Despite laboratory reproduced microbially induced Ca‑carbonate precipitation is currently used for various sustainable bio-engineering applications, an inevitable environmental impact because of the waste materials and chemicals involved in lab activities still occurs. Here is presented a new and alternative net-0 experimental procedure to obtain a Ca‑carbonate bio-cement, developed in a natural fluvial laboratory (Parmenta stream) where microbial-mediated calcite precipitates, forming typical tufa deposits. The experiment consisted in the treating of a common multimineral sand (0,355–1 mm in grain size) with the stream flowing water for 4 months, associated with a parallel control monitoring of the precipitation process. During this time interval, thanks to the development and mediation of the microbial biofilm community, calcite precipitated with a variable daily rate from 0,49 to 2,94 μm/day, showing typical hierarchical nano- to micro-crystalline morphological features. This process brought to the gradual formation of a calcite bio-cement around the sand particles, starting from scattered tens of μm-size crystal aggregates to continuous crusts up to ca. 200 μm thick.
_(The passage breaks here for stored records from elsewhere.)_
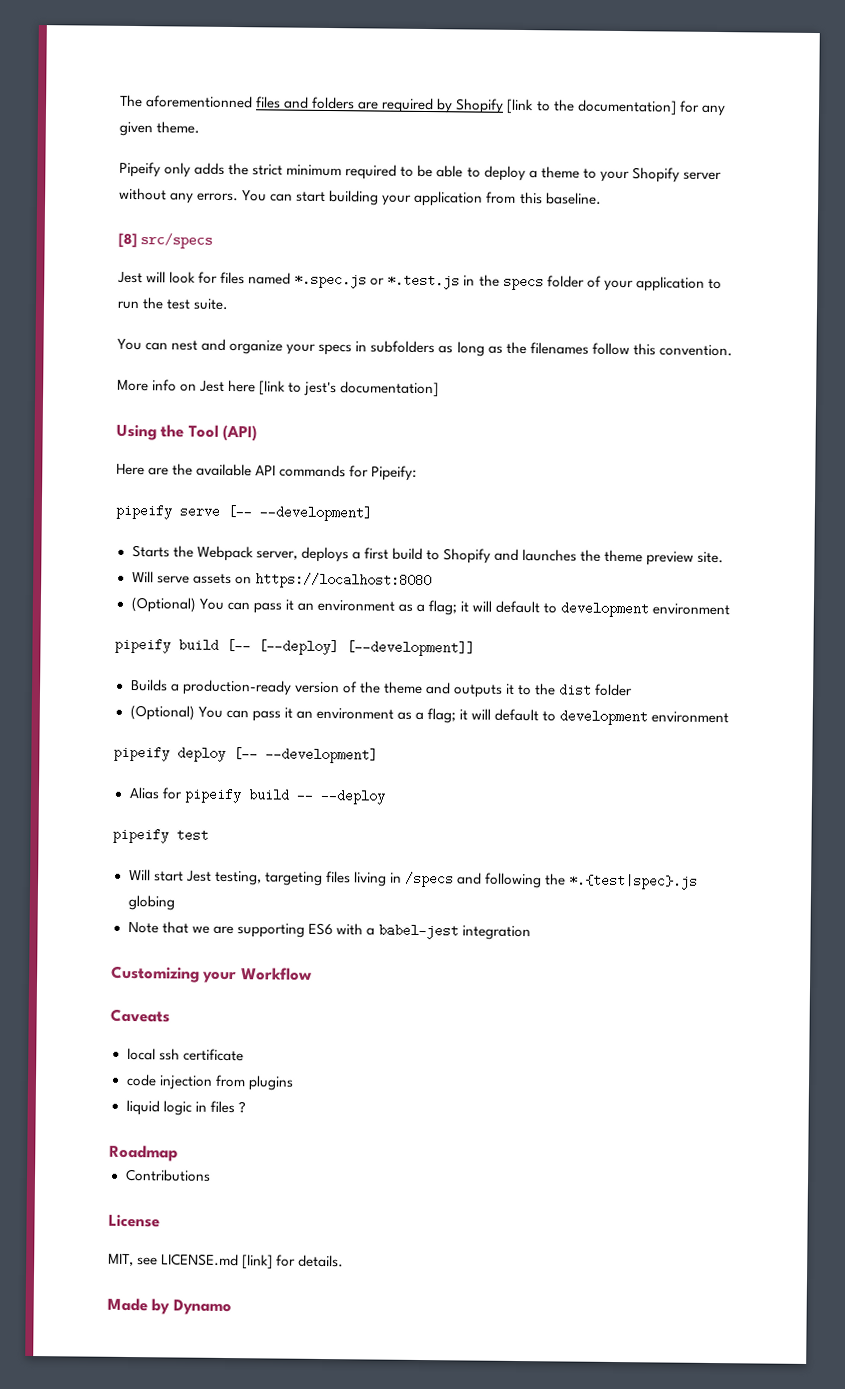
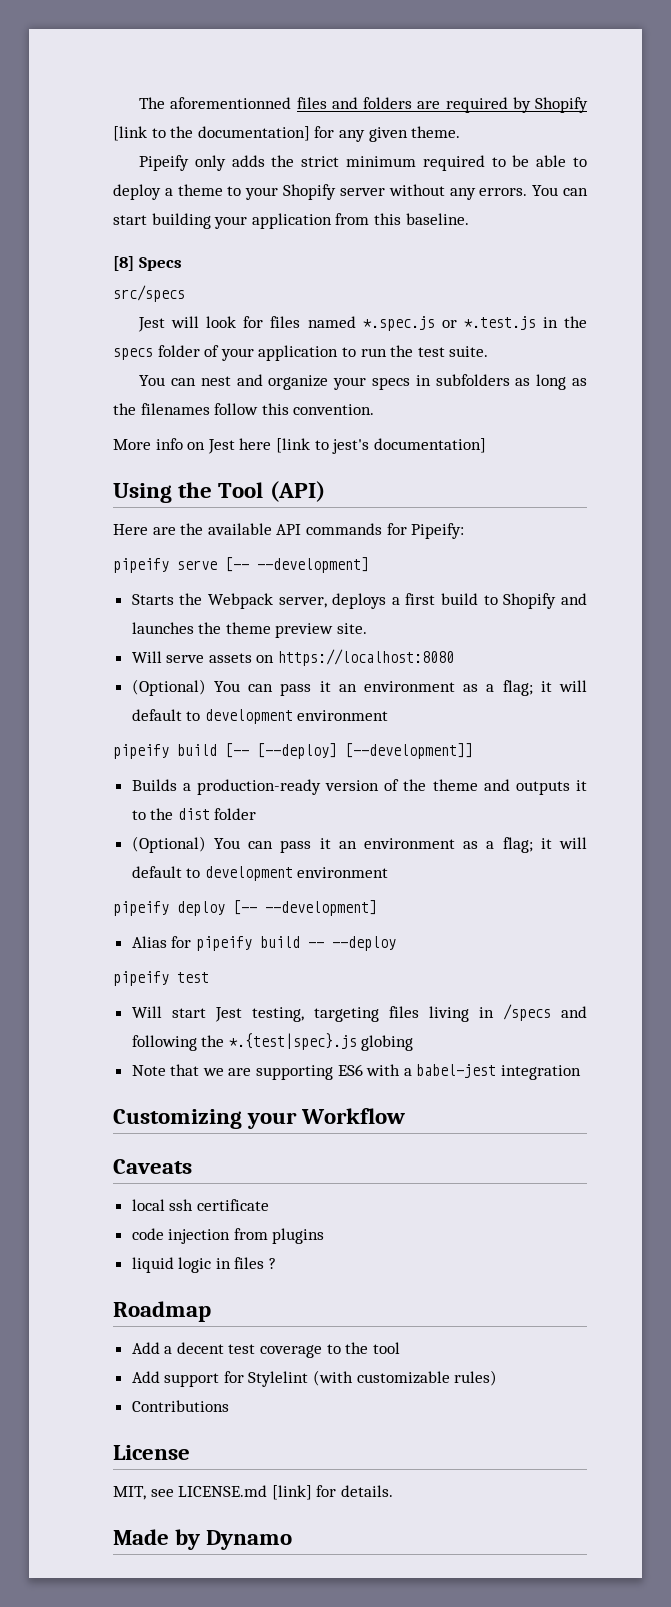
(137, 240) none -> [138,257,182,271] Specs //
(178, 1153) none -> [131,1342,400,1358] [131,1370,498,1387] // Add a decent test coverage to the tool // Add support for Stylelint (with customizable rules)

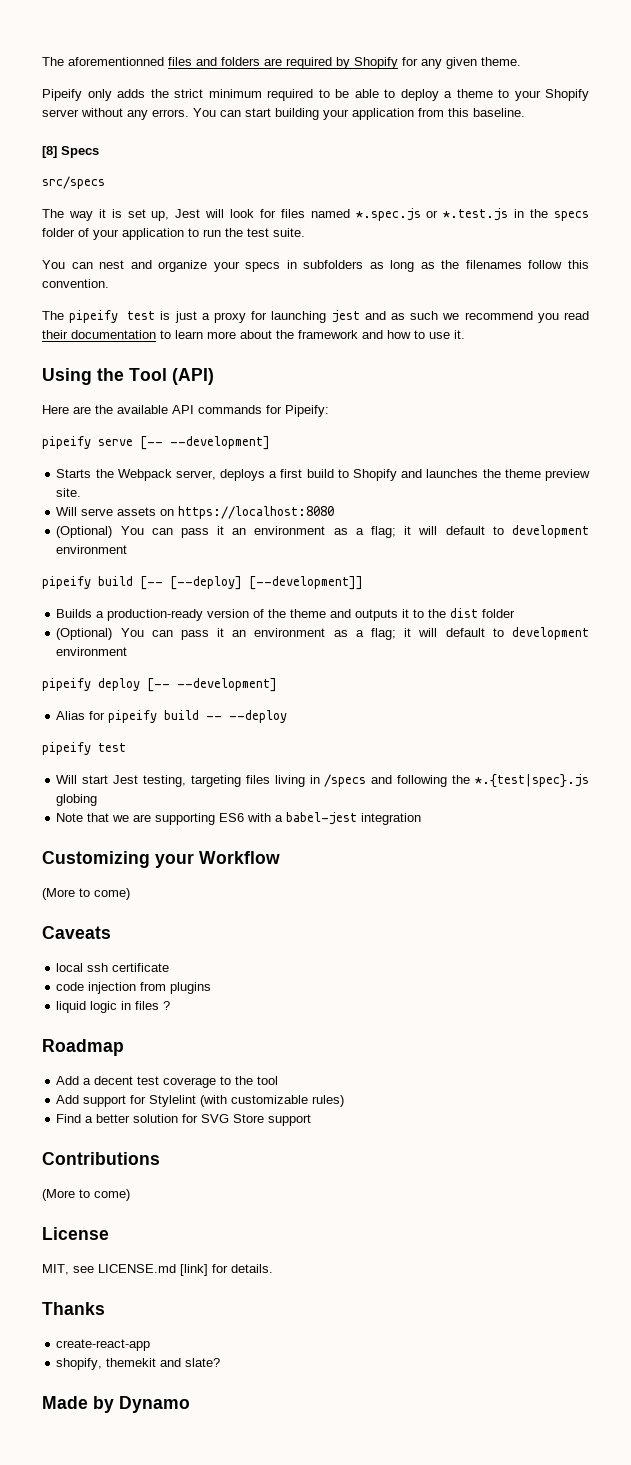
[113,126,310,141] [link to the documentation] -> (398, 63) none
(185, 293) none -> [42,209,170,221] The way it is set up,
[113,438,486,454] More info on Jest here [link to jest's documentation] -> [42,310,590,323] [42,330,465,339] The pipeify test is just a proxy for launching jest and as such we recommend you read their documentation to learn more about the framework and how to use it.
(406, 1116) none -> [42,888,130,900] // (More to come)
[131,1400,229,1412] Contributions -> [56,1114,312,1126] [42,1152,160,1165] [42,1189,130,1201] Find a better solution for SVG Store support // Contributions // (More to come)
(393, 1491) none -> [42,1302,105,1315] [56,1339,151,1351] [56,1358,221,1370] // Thanks // create-react-app // shopify, themekit and slate?

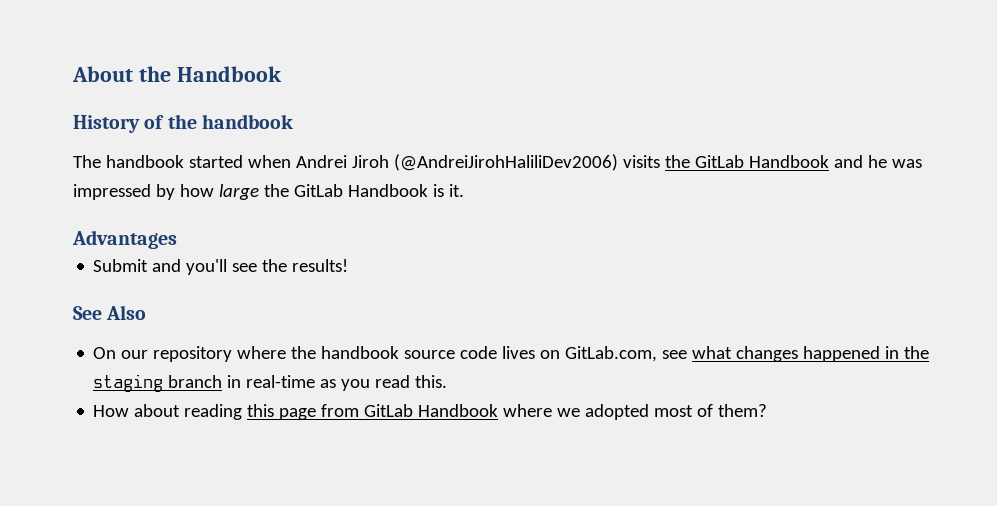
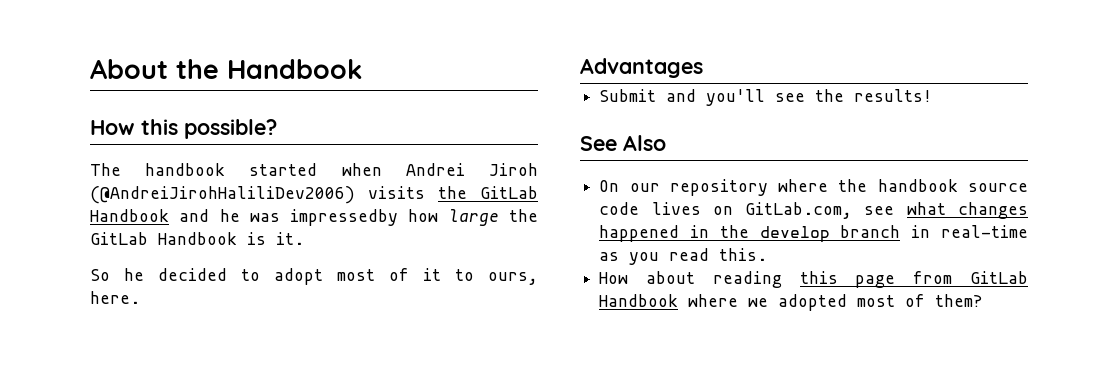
[73,114,293,133] History of the handbook -> [90,119,277,139] How this possible?
[73,184,175,200] impressed by -> [290,209,399,226] impressedby
(464, 190) none -> [90,268,538,285] [90,291,140,304] // So he decided to adopt most of it to ours, here.
[93,374,164,392] staging -> [759,226,830,243] develop

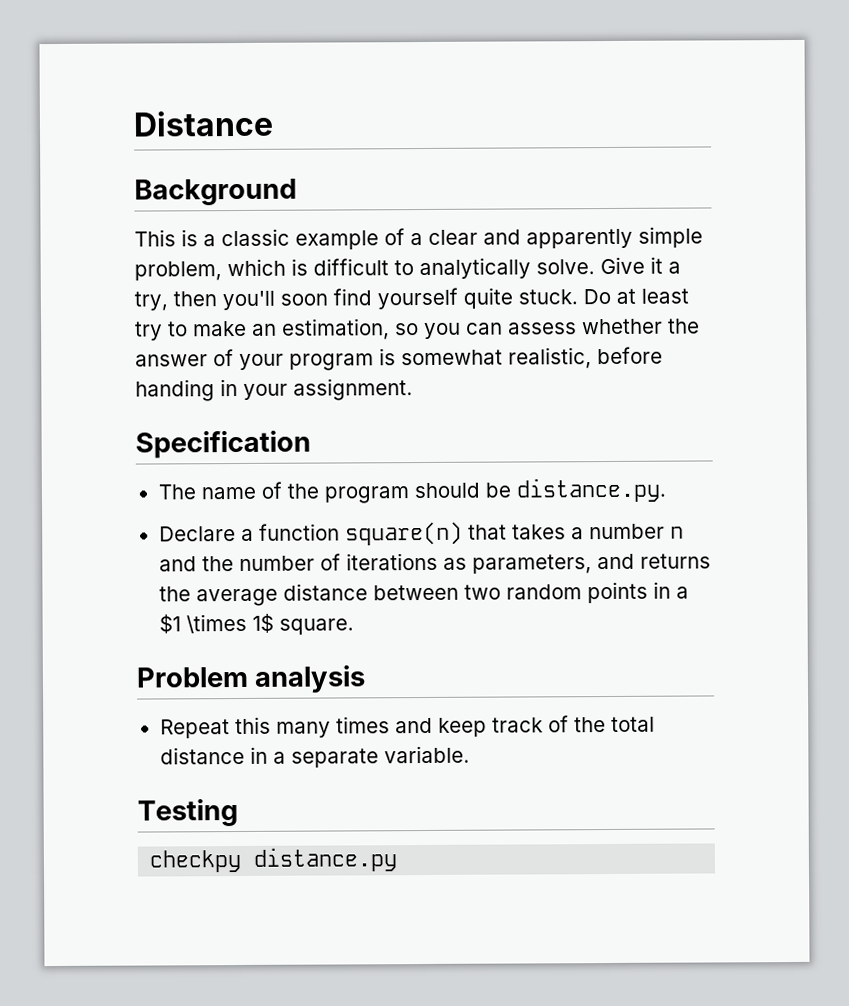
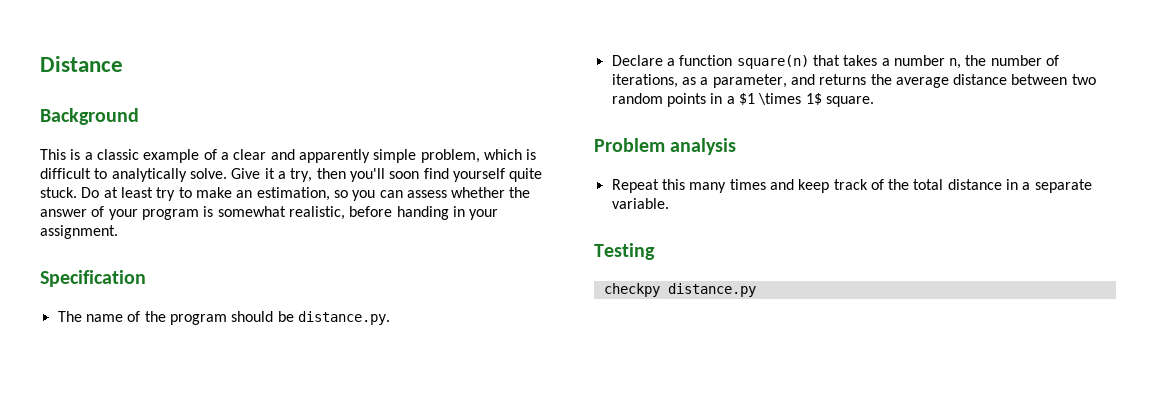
[669,526,684,539] [158,556,197,572] n and -> [949,58,962,69] n,
[345,552,592,574] iterations as parameters, -> [611,74,787,88] iterations, as a parameter,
The internal friction angle of the sand showed a total increase of ca. 20 % (i.e. 5,9° from 28,6° to 34,5°), with the major growth of ca. 16 % (i.e. 4,8° from 28,6° to 33,4°) after just 1 month; this indicates that just few amounts of new precipitates are enough to obtain the 80 % of such increase, most probably due to the roughness rise of the grains. Whereas, the cohesion showed a constant reduction trough time up to a total of ca. -64 % (from 0,17 Kg/cm² to 0,06 Kg/cm²); this probably due to a reduction of the grains' specific surface on which the electrostatic attractions act.